Table of Contents
Course Outline
Week 1: Jan 4
Introductory Lecture. What are formal methods? Why formal methods? Our slides in class are taken from Chapter 1: Introduction.
Writing a user requirements document (URD). URD for the bridge controller. The initial Event-B model for the bridge controller (up to slide 33 of Chapter 2: Controllong cars on a bridge).
Required readings: Textbook, Chapter I (pages 1-16). Textbook, Chapter II (up to page 33). Note that Chapters I and II are available as pdf (see textbook link).
Week 2: Jan 11
Initial model of the bridge controller up to slide 68 of “Controlling cars on a a bridge. We also had a lab on how to use the Rodin modelling tool to discharge invariant establishmen and invariant preservation proof obligations. Do Exercises on the SVN. Read the accompanying material in Ch II.
Week 3: Jan 18
Up to slide 82 of “Controlling cars on a a bridge”: We completes the initial model of the bridge controller for requirement FUN-2 (limiting cars on the bridge). We also discover the need for a new requirement (omitted in the original requirements document) for deadlock freedom – this is an optional proof obligation. Additional topics: before-after predicates, sequents, Peano arithemtic, proof obligations. In the Rodin tool: the difference between a context and a machine.

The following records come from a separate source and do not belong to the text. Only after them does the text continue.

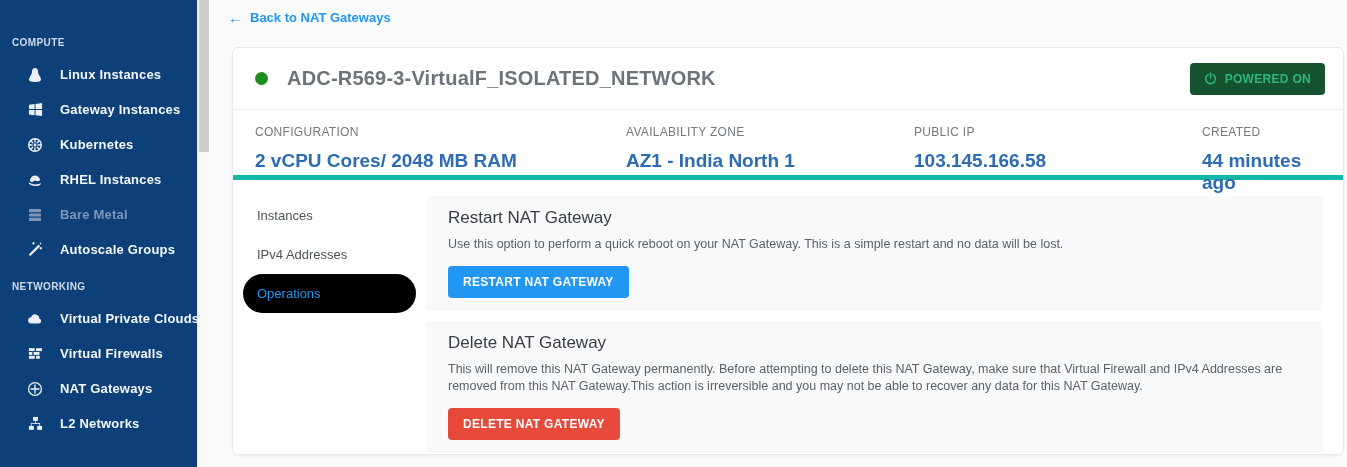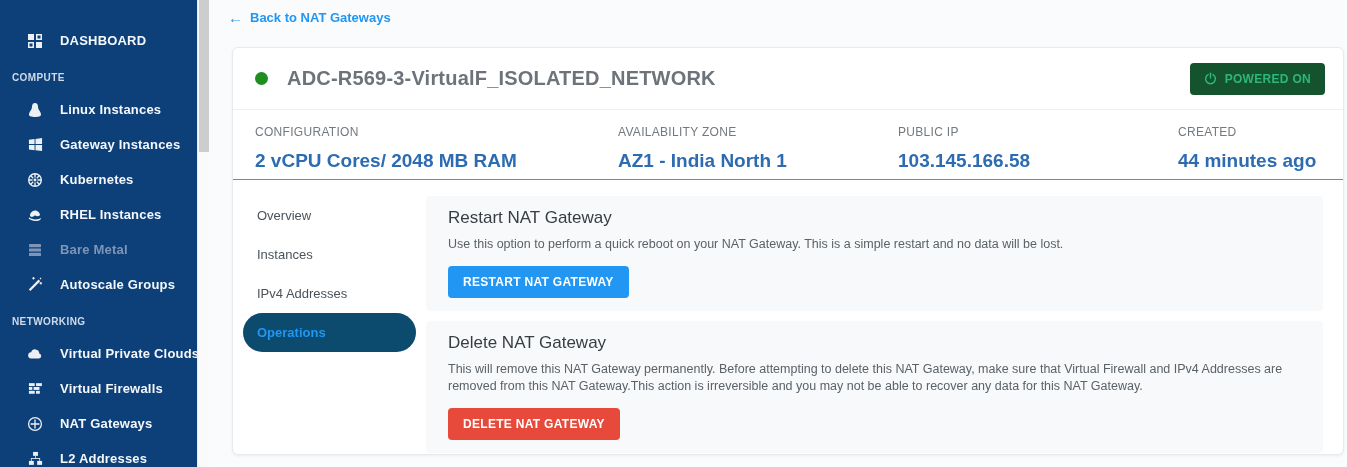"DASHBOARD" div.side-item { html: <div> <span> <svg> <rect></rect> <rect></rect> <rect></rect> <rect></rect> </svg> </span> <span>DASHBOARD</span> </div> -> none }
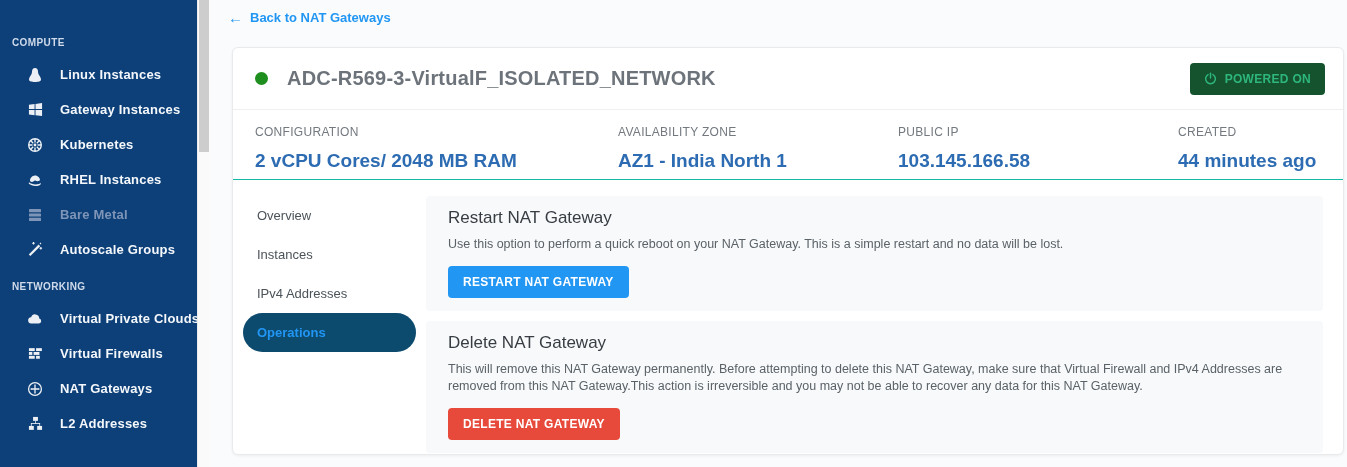"CONFIGURATION" .info-row { border-bottom: 1px solid #14b8a6 -> 5px solid #14b8a6; gap: none -> 8px }
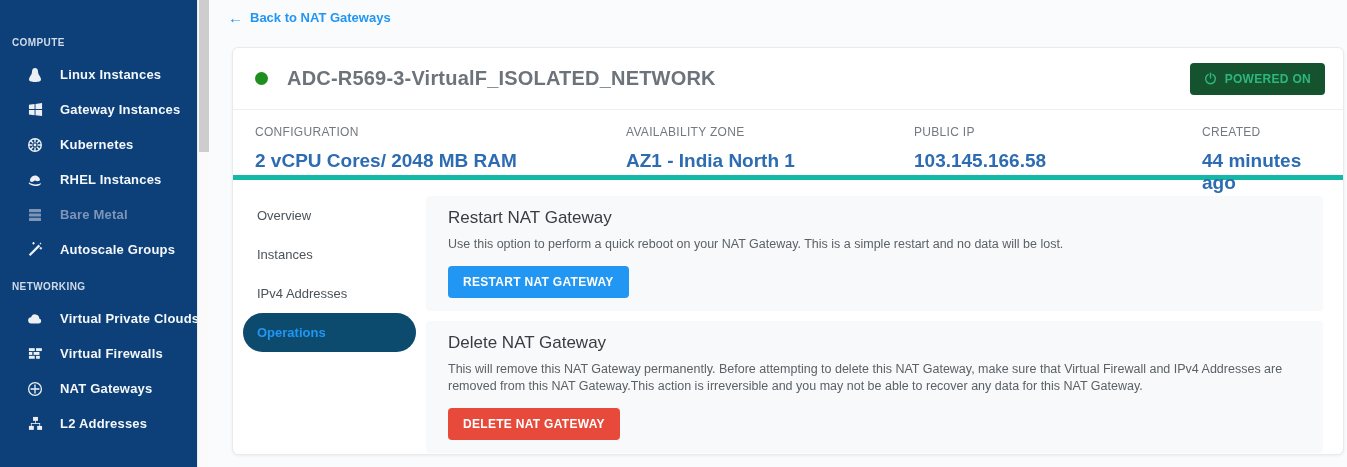"Overview" div.tab-item { html: <div>Overview</div> -> none }
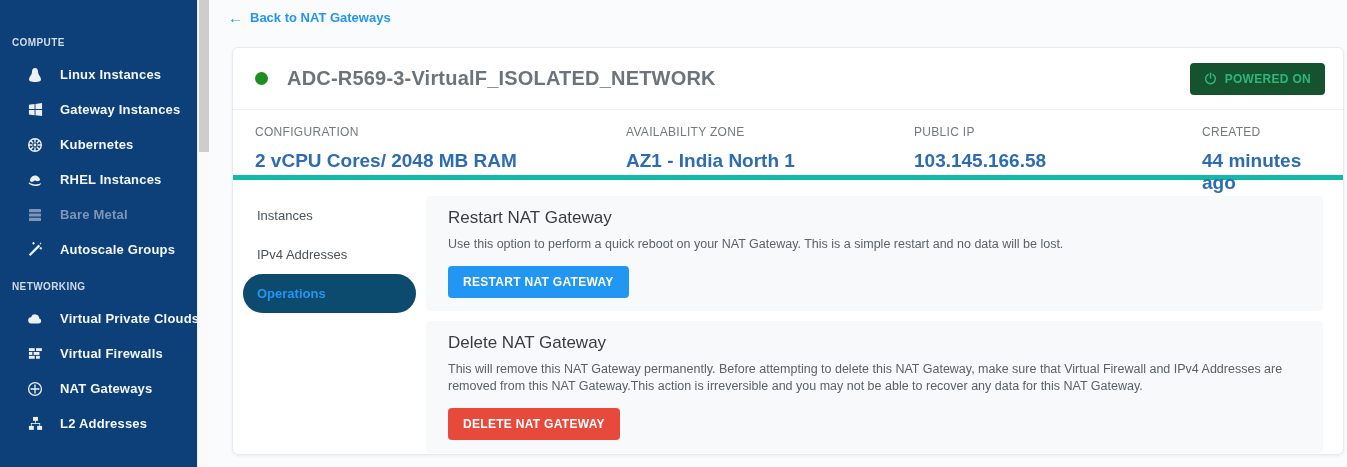"Operations" .tab-item.active { background: #0c4a6e -> #000000; font-weight: 700 -> 400 }
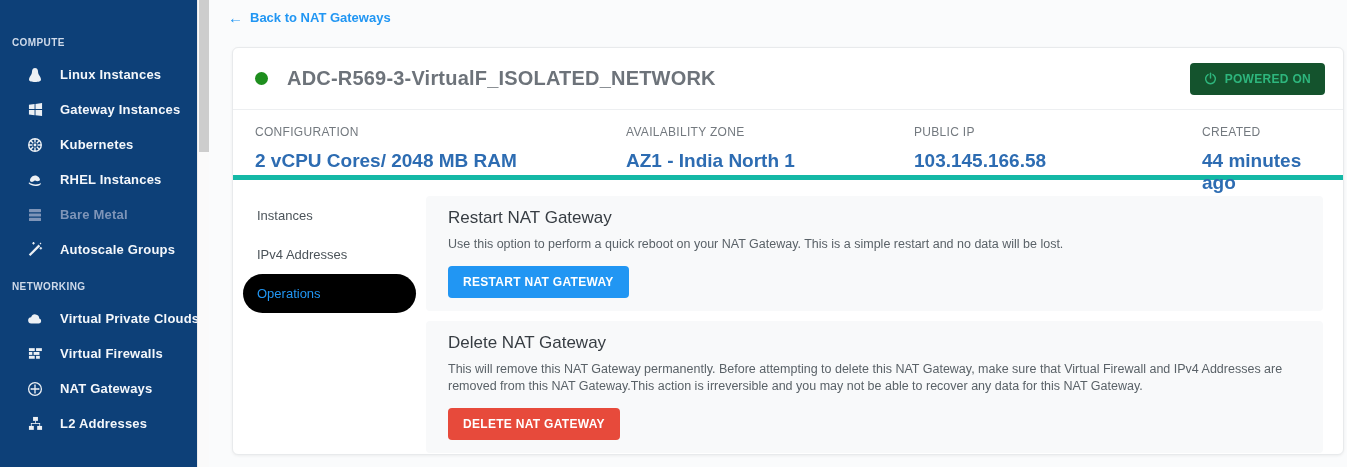"L2 Addresses" span { text: Addresses -> Networks }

Up to slide 92: The next step is the notion of refinement (i.e. developing a concrete model closer to implementation from the abstract initial model). The refinement introduces new concrete variables and new events for requirement FUN-3 (the bridge must be one way). The refinement also introduces the notion of a glueing invariant.
Required reading from the textbook: Page 1-24 (Chapter II, Controlling cars on a bridge)
Required Exercises: Do questions 1 and 2 (see EventB-Questions.pdf in the SVN).
Week 4: Jan 25
Up to slide 155 of “Controlling cars on a a bridge”: The proof obligations for a concrete event to refine an abstract event. The proof obligations on new events – they must refine 'skip”. New events must be shown not to diverge – thus requiring the notion of a variant. There are two proof obligations for a variant: a variant is a natural mumber expression; taking a new concrete event results in a value for the variant in the post-state less than it was in the pre-state.
Up to slide 214 of “Controlling cars on a a bridge”: Second refinement – introducing the traffic light. Two new variables for the traffic lights. Refining each of the abstract events ML_out and IL_out into two concrete events, and the need for a mutual exclusion condition (invariant) on the traffic light.
Required exercises this week (not for marks): Do questions 3, 4 and 5 in (see EventB-Questions.pdf in the SVN). Also, use Rodin to prove the bridge controller up to the second refinement (done in in class).
Required Readings: Textbook, Complete Chapter II on your own.
Week 5: Feb 1
This week we do Chapter IV of the textbook – A simple File Transfer Protocol (FTP). There are exercises you must do to review and extend your knowledge of sets, functions and relations.
Required exercises this week (not for marks): Do questions 7, 8 and 9 in (see EventB-Questions.pdf in the SVN). Also, use Rodin to prove the bridge controller up to the second refinement (done in in class). Questions 8 and 9 will develop your ability to use functions and relations which is required for the rest of the course.
Week 6: Feb 8
Finish up to and including 3rd refinement of ftp protocol slides from slide 44 to the end.
Required reading: all of chapter IV
Feb 15: reading week
Week 9: Feb 22
Chapter XV: Development of sequential programs. Binary search. Merging Rules.
Celebrity example: Relations, functions, identity relation, inverse. Feasibility proof obligations for non-deterministic assignment, witness (WITH) for local variable refinements, convergence and proof obligations.
Use of Add Hypothesis (AH) and Case analysis (DC) in the theorem prover. Use RichPoor example.
Required reading: all of chapter IV and chapter V (Event-B proof obligation rules).
Exercises: Do exercise 11 (develop model, refinemenents and discharge proof obligations for ftp example).
Week 9: March 1
Event refinement proof obligation (from Hallersted-Event-B-Notation-2006.pdf in the SVN).
How an anticipated event helps to specify termination.
Chapter XV: Development of sequential programs. Sort. Merging Rules.
Required reading: chapter XV as covered in class and all of chapter IX (Mathematical Language).
Week 10: March 8
Complete the refinement/proof of the sort program.
Dijkstra guarded command language and proofs of loops via variants and invariants.